(Modification records):
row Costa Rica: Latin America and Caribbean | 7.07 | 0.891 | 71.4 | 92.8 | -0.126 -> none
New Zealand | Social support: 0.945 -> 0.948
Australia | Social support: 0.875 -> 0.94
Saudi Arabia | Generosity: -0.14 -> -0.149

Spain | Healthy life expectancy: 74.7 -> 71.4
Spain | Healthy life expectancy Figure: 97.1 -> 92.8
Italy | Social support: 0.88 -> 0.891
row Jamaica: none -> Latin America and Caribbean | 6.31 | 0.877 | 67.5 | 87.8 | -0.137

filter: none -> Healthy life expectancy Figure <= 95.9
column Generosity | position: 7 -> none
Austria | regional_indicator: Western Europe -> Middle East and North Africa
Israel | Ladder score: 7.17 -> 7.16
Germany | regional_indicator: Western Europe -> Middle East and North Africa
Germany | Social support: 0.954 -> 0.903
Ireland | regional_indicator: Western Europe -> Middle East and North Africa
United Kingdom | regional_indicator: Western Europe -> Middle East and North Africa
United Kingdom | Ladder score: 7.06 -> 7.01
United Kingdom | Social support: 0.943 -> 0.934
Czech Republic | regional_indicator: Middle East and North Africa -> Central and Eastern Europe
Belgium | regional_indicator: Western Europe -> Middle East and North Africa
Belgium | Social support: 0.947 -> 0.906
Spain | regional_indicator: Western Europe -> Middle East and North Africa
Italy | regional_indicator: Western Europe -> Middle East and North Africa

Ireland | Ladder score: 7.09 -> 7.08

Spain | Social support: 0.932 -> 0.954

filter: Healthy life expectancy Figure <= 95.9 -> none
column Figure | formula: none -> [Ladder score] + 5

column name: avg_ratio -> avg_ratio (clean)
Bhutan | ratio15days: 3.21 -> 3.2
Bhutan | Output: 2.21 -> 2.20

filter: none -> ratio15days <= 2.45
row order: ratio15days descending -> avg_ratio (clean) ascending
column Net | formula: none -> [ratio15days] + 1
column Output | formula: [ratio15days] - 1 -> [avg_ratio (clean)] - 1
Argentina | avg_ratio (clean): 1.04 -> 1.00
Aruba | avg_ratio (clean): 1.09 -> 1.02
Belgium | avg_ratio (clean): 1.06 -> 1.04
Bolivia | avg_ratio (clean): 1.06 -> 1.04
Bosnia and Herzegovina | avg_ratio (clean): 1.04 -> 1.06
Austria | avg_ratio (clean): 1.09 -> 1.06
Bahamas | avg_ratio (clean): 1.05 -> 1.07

(Work to complete): Please return the lines above that run from the line containing "United Kingdom | Social" to the line containing "column Figure |", inclusive, exactly and with no other lines.

(Exercise solution):
United Kingdom | Social support: 0.943 -> 0.934
Czech Republic | regional_indicator: Middle East and North Africa -> Central and Eastern Europe
Belgium | regional_indicator: Western Europe -> Middle East and North Africa
Belgium | Social support: 0.947 -> 0.906
Spain | regional_indicator: Western Europe -> Middle East and North Africa
Italy | regional_indicator: Western Europe -> Middle East and North Africa

Ireland | Ladder score: 7.09 -> 7.08

Spain | Social support: 0.932 -> 0.954

filter: Healthy life expectancy Figure <= 95.9 -> none
column Figure | formula: none -> [Ladder score] + 5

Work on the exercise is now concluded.